What type 2 diabetics eat to lower their sugar

The most prominent clinical manifestation of type 2 diabetes is elevated blood glucose, which can lead to a variety of acute and chronic complications. Dietary therapy is an important part of type 2 diabetes treatment, while medication to control blood glucose is the mainstay of treatment. Dietary therapy alone is ineffective, and precise medication is recommended based on blood glucose levels.

The pathogenesis of type 2 diabetes is a disease with inadequate insulin secretion and insulin resistance, which in turn leads to elevated blood glucose as the main clinical manifestation. The long-term elevation of blood glucose can lead to complications in the heart, brain, blood vessels, kidneys, and eye fundus. The five therapeutic tools of diabetes treatment: health education, exercise therapy, monitoring blood glucose, medication, and insulin therapy.

Medication is the mainstay of diabetes treatment.
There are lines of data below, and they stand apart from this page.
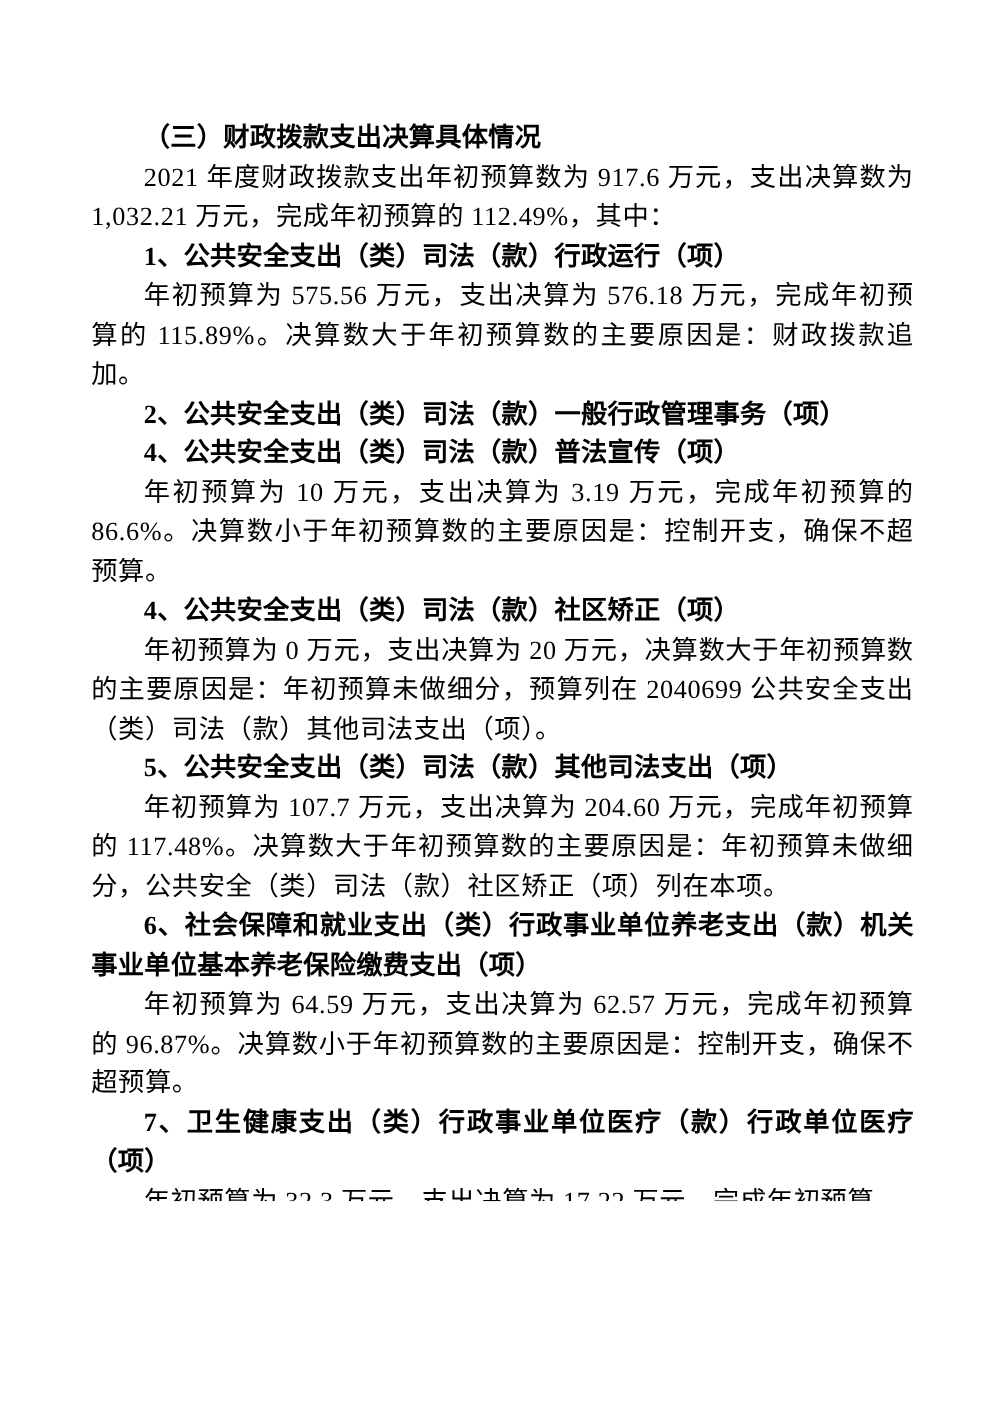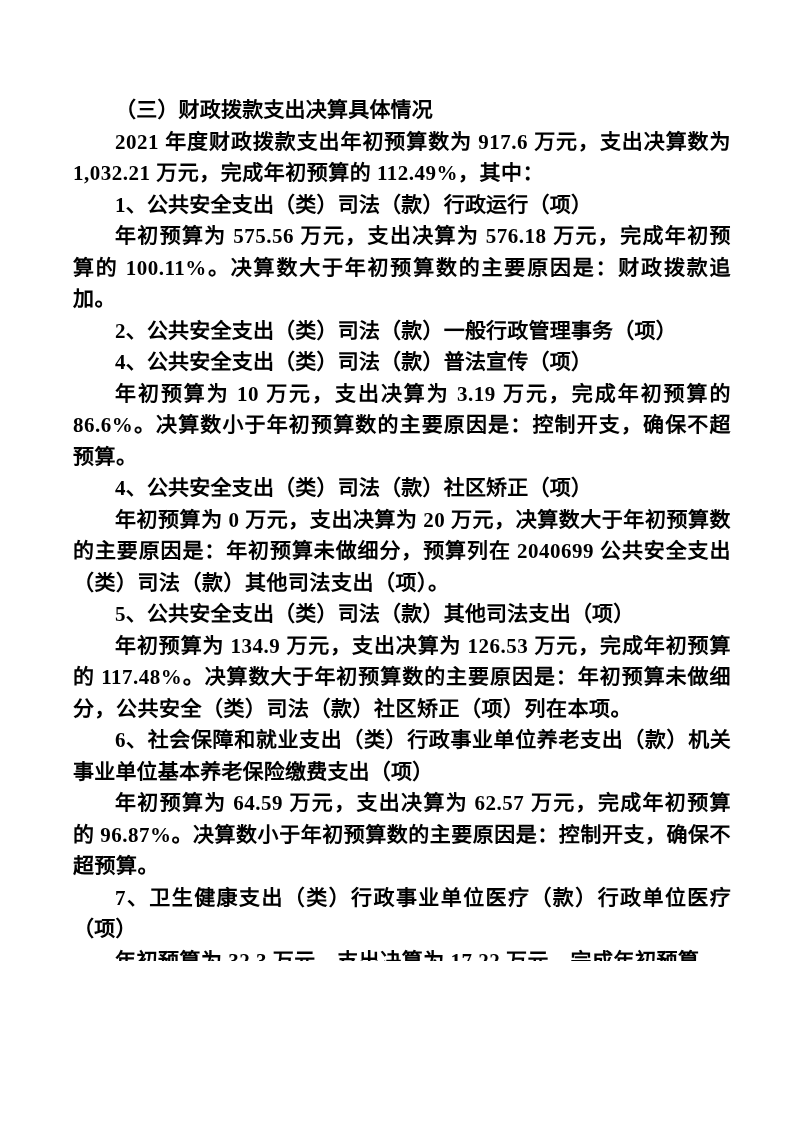"2021 年度财政拨款支出年初预算数为 917.6 万元，支出决算数为" .doc p { font-weight: bold -> none }
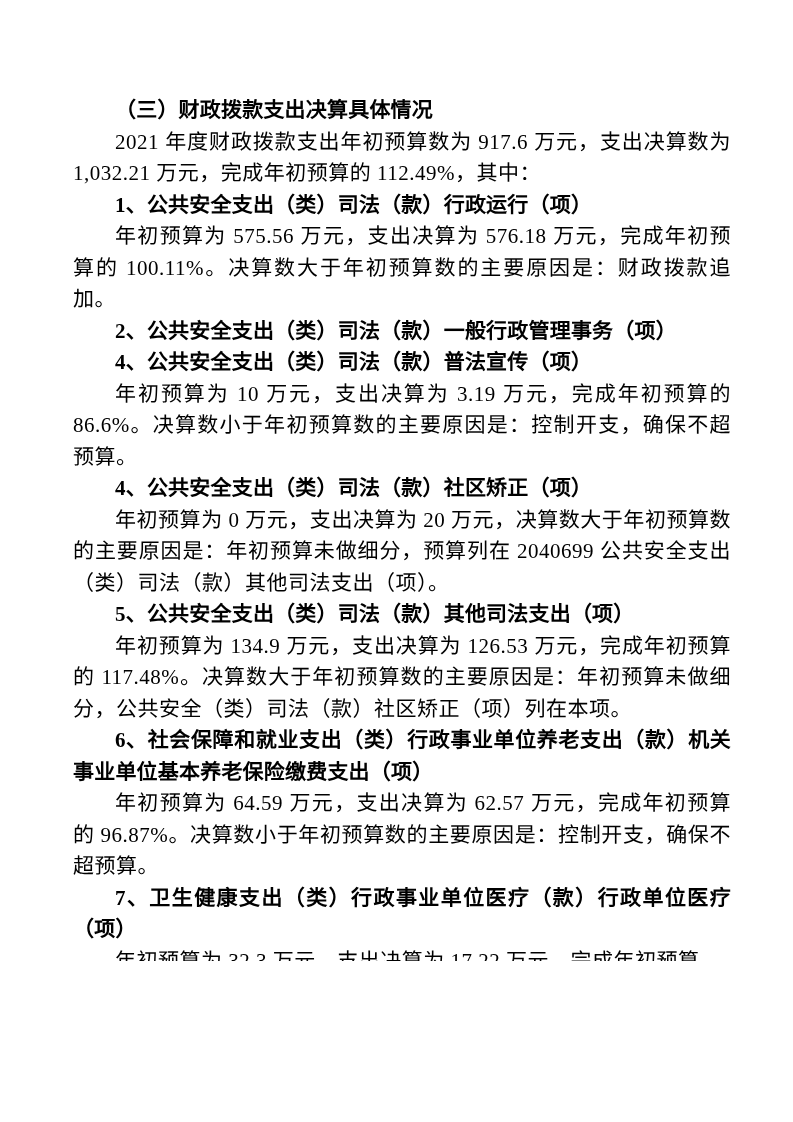"年初预算为 575.56 万元，支出决算为 576.18 万元，完成年初预算的" p { text: 100.11% -> 115.89% }
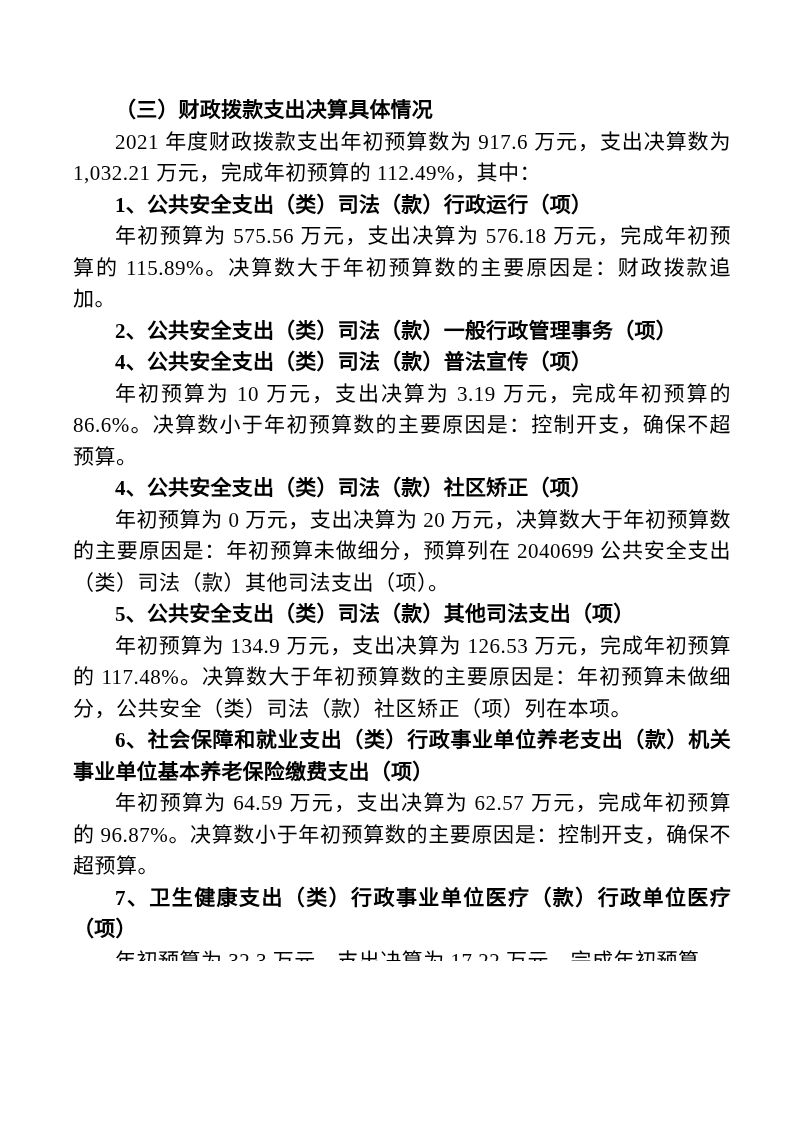"年初预算为 134.9 万元，支出决算为 126.53 万元，完成年初预算的" p { text: 134.9 万元，支出决算为 126.53 -> 107.7 万元，支出决算为 204.60 }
The main therapeutic drugs include insulin, sulfonylurea agonists, metformin, alpha-glucosidase inhibitors, thiazolidinedione derivative agonists, insulin agonists, GLP-1 agonists, and DPP-4 enzyme inhibitors. Each drug has a different mechanism for lowering glucose, and patients are advised to choose their medications under the guidance of a specialist.

Dietary therapy is also an important part of diabetes treatment. The principles of dietary therapy are small amounts and seven portions, low sugar and low fat, and poor results with diet alone.

In summary, medication is recommended for patients with type 2 diabetes under the guidance of a physician, and diet is only an adjunctive therapy.